Learning Objectives
- Design Automatic Learning Rate Adjustment Algorithms for Batch Learning
- Design Convergent Batch Learning Algorithms
- Design Classical Gradient Descent Type Optimization Algorithms
The objective of chapter 7 is to provide explicit conditions for ensuring the convergence of a large class of commonly used batch learning algorithms. The Zoutendijk-Wolfe convergence theorem is introduced as a tool for investigating the asymptotic behavior of batch learning algorithms. The change in parameter estimates at each iteration is defined as a stepsize multiplied by a search direction vector. The search direction must satisfy a downhill condition which requires that the search direction vector is less than ninety degrees from the negative gradient descent direction.

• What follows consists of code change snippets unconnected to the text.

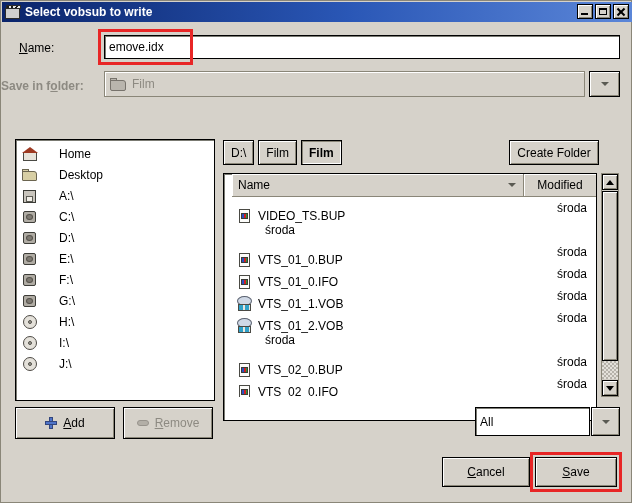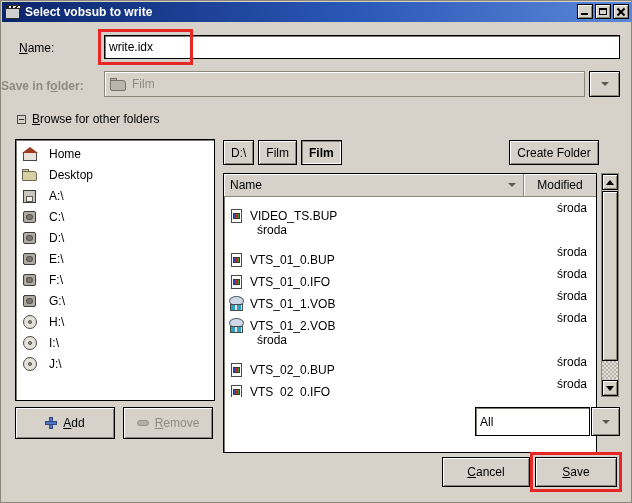--- a/index.html
+++ b/index.html
@@ -72,21 +72,21 @@
   .expander{position:absolute;left:16px;top:111px;display:flex;align-items:center;gap:6px;}
   .exp-sign{width:9px;height:9px;border:1px solid #4d4a45;background:#d6d2ca;position:relative;box-sizing:border-box;}
   .exp-sign:before{content:"";position:absolute;left:1px;top:3px;width:5px;height:1px;background:#2a2a2a;}
 
   
   .places{position:absolute;left:14px;top:138px;width:200px;height:262px;
           background:#fff;border:1px solid #000;
           box-shadow:inset 1px 1px 0 #7b7b73;box-sizing:border-box;
           padding:3px 0 0 3px;overflow:hidden;}
   .place{display:flex;align-items:center;height:21px;padding-left:3px;cursor:default;}
-  .place .txt{font-size:12px;margin-left:11px;}
+  .place .txt{font-size:12px;margin-left:21px;}
   .ic{width:16px;height:16px;position:relative;flex:0 0 auto;}
   
   .ic-home:before{content:"";position:absolute;left:1px;top:6px;width:14px;height:9px;background:#e7e3da;border:1px solid #4a4a44;box-sizing:border-box;}
   .ic-home:after{content:"";position:absolute;left:0px;top:1px;width:0;height:0;border-left:8px solid transparent;border-right:8px solid transparent;border-bottom:6px solid #9e3a22;}
   
   .ic-desk:before{content:"";position:absolute;left:0px;top:4px;width:15px;height:10px;background:#d8cfa4;border:1px solid #6b6550;box-sizing:border-box;border-radius:1px 3px 1px 1px;}
   .ic-desk:after{content:"";position:absolute;left:0px;top:2px;width:7px;height:3px;background:#d8cfa4;border:1px solid #6b6550;box-sizing:border-box;}
   
   .ic-flop:before{content:"";position:absolute;left:1px;top:2px;width:13px;height:13px;background:#c9c5bd;border:1px solid #3b3b36;box-sizing:border-box;}
   .ic-flop:after{content:"";position:absolute;left:4px;top:8px;width:7px;height:6px;background:#f2efe8;border:1px solid #5c5c55;box-sizing:border-box;}
@@ -96,23 +96,23 @@
   
   .ic-cd:before{content:"";position:absolute;left:1px;top:1px;width:14px;height:14px;background:#e4e1da;border:1px solid #4d4a45;border-radius:50%;box-sizing:border-box;}
   .ic-cd:after{content:"";position:absolute;left:6px;top:6px;width:4px;height:4px;background:#9a9a92;border:1px solid #55524c;border-radius:50%;box-sizing:border-box;}
 
   
   .pathbar{position:absolute;left:222px;top:139px;height:25px;display:flex;align-items:center;gap:4px;}
   .pathbtn{height:25px;padding:0 7px;}
   .create-folder{position:absolute;left:508px;top:139px;width:90px;height:25px;}
 
   
-  .filepane{position:absolute;left:222px;top:172px;width:374px;height:280px;
+  .filepane{position:absolute;left:222px;top:172px;width:374px;height:248px;
             background:#fff;border:1px solid #000;
-            box-shadow:inset 1px 1px 0 #7b7b73;box-sizing:border-box;overflow:hidden;}
+            box-shadow:inset 1px 1px 0 #7b7b73;box-sizing:border-box;overflow:hidden;padding-left:8px;}
   .colhdr{display:flex;height:23px;}
   .col-name{flex:1;background:#d6d2ca;border-right:1px solid #8a8678;border-bottom:1px solid #8a8678;
             box-shadow:inset 1px 1px 0 #fff;box-sizing:border-box;
             display:flex;align-items:center;padding-left:6px;font-size:12px;position:relative;}
   .col-name .sort{position:absolute;right:7px;top:9px;}
   .col-mod{width:72px;background:#d6d2ca;border-bottom:1px solid #8a8678;
            box-shadow:inset 1px 1px 0 #fff;box-sizing:border-box;
            display:flex;align-items:center;justify-content:center;font-size:12px;}
   .rows{height:200px;overflow:hidden;}
   .frow{display:flex;align-items:center;height:22px;font-size:12px;cursor:default;}
@@ -176,37 +176,33 @@
         </div>
       <div class="wbtn cls">
           <i class="a"></i>
           <i class="b"></i>
         </div>
     </div>
   </div>
 
   <div class="lbl name-label"><span class="u">N</span><span>ame:</span></div>
   <div class="entry name-entry">
-    <span>write.idx</span>
+    <span>emove.idx</span>
   </div>
   <div class="redbox-name"></div>
 
   <div class="lbl dim sif-label">Save in f<span class="u">o</span>lder:</div>
   <div class="sif-box">
     <span class="folder-ic"></span>
     <span class="lbl dim">Film</span>
   </div>
   <div class="btn sif-drop">
     <span class="arrow-down"></span>
   </div>
 
-  <div class="expander">
-    <span class="exp-sign"></span>
-    <span class="lbl"><span class="u">B</span>rowse for other folders</span>
-  </div>
 
   <div class="places">
     <div class="place">
         <span class="ic ic-home"></span>
         <span class="txt">Home</span>
       </div>
     <div class="place">
         <span class="ic ic-desk"></span>
         <span class="txt">Desktop</span>
       </div>

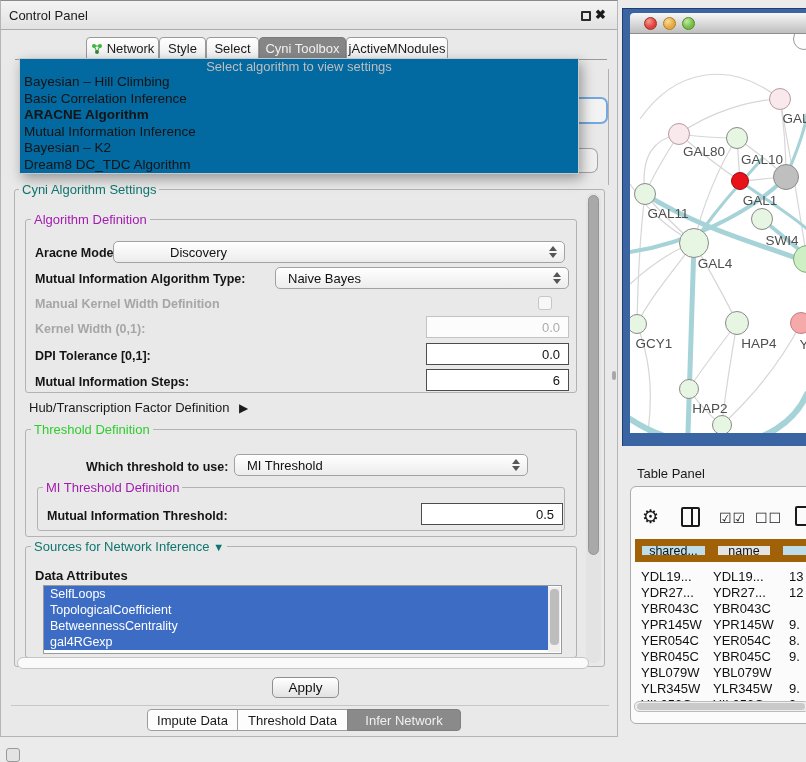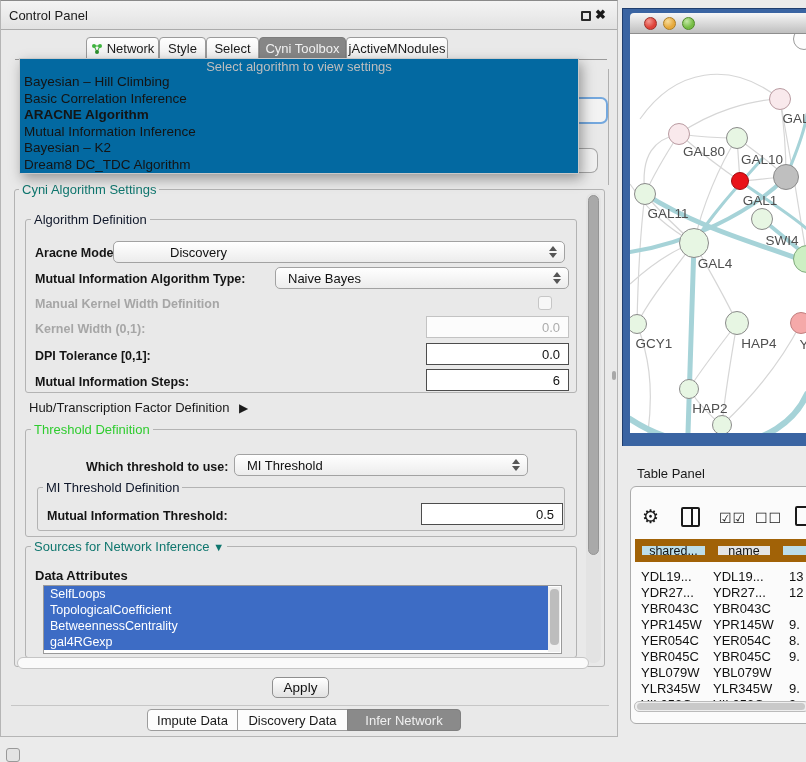--- a/index.html
+++ b/index.html
@@ -34,21 +34,21 @@
   
   .sliver-line { left:607px; top:68px; width:1px; height:116px; background:#AFAFAF; z-index:1; }
   .sliver-blue { left:578px; top:96px; width:29px; height:27px; border:2px solid #74A8DE; border-left:none;
                  border-radius:0 7px 7px 0; background:#F3F3F3; z-index:1; }
   .sliver-gray { left:570px; top:147px; width:27px; height:25px; border:1px solid #A5A5A5; border-left:none;
                  border-radius:0 7px 7px 0; background:#F1F1F1; z-index:1; }
 
   
   .grp { border:1px solid #B3B3B3; border-radius:3px; }
   .grp-title { background:#E9E9E9; padding:0 3px; font-size:13px; color:#0f766e; line-height:15px; }
-  .blue-t  { color:#0f172a; }
+  .blue-t  { color:#a21caf; }
   .green-t { color:#2FCC2F; }
 
   .lbl  { font-size:12.5px; font-weight:bold; color:#151515; }
   .lbl.dis { color:#A6A6A6; }
 
   .combo { height:22px; border:1px solid #A2A2A2; border-radius:5px;
            background:linear-gradient(#FFFFFF,#ECECEC);
            display:flex; align-items:center; font-size:13px; color:#111; }
   .combo .cval { padding-left:12px; flex:1; }
   .stepper { width:9px; margin-right:7px; display:flex; flex-direction:column; align-items:center; gap:2px; }
@@ -250,29 +250,29 @@
       <div class="li-sel">SelfLoops</div>
       <div class="li-sel">TopologicalCoefficient</div>
       <div class="li-sel">BetweennessCentrality</div>
       <div class="li-sel">gal4RGexp</div>
       <div class="vscroll-track"></div>
       <div class="vscroll-thumb"></div>
     </div>
 
     <div class="abs hscroll"></div>
 
-    <div class="abs btn" style="left:271px;top:676px;width:57px;">Apply</div>
+    <div class="abs btn" style="left:271px;top:676px;width:67px;">Apply</div>
 
     <div class="abs bottomline"></div>
 
     <div class="abs btab" style="left:146px;width:91px;border-radius:4px 0 0 4px;">
       <span>Impute Data</span>
     </div>
     <div class="abs btab" style="left:236px;width:111px;">
-      <span>Discovery Data</span>
+      <span>Threshold Data</span>
     </div>
     <div class="abs btab selected" style="left:346px;width:114px;border-radius:0 4px 4px 0;">
       <span>Infer Network</span>
     </div>
   </div>
 
   <div class="abs split-handle"></div>
 
   <div class="abs net-window">
     <div class="net-titlebar">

Rather than choosing a computationally expensive optimal stepsize, the concept of a Wolfe stepsize is introduced that includes an optimal stepsize as a special case but allows for sloppy stepsize choices. The Zoutendijk-Wolfe convergence theorem provides sufficient conditions to ensure a batch learning algorithm with Wolfe stepsize and downhill search direction will converge to a set of critical points of a possibly nonconvex objective function. Convergence of commonly used algorithms used to estimate parameters is analyzed using the Zoutendijk-Wolfe convergence theorem. These algorithms include: linear regression, logistic regression, multilayer perceptrons, gradient descent, Newton-Raphson, Levenberg-Marquardt, limited-memory Broyden-Fletcher-Goldfarb-Shanno (L-BFGS), conjugate gradient, block coordinate gradient descent, natural gradient descent, and variants of RMSPROP.
The podcast LM101-085: Ch7: How to Guarantee your Batch Learning Algorithm Converges provides an overview of the main ideas of this book chapter, some tips for students to help them read this chapter, as well as some guidance to instructors for teaching this chapter to students.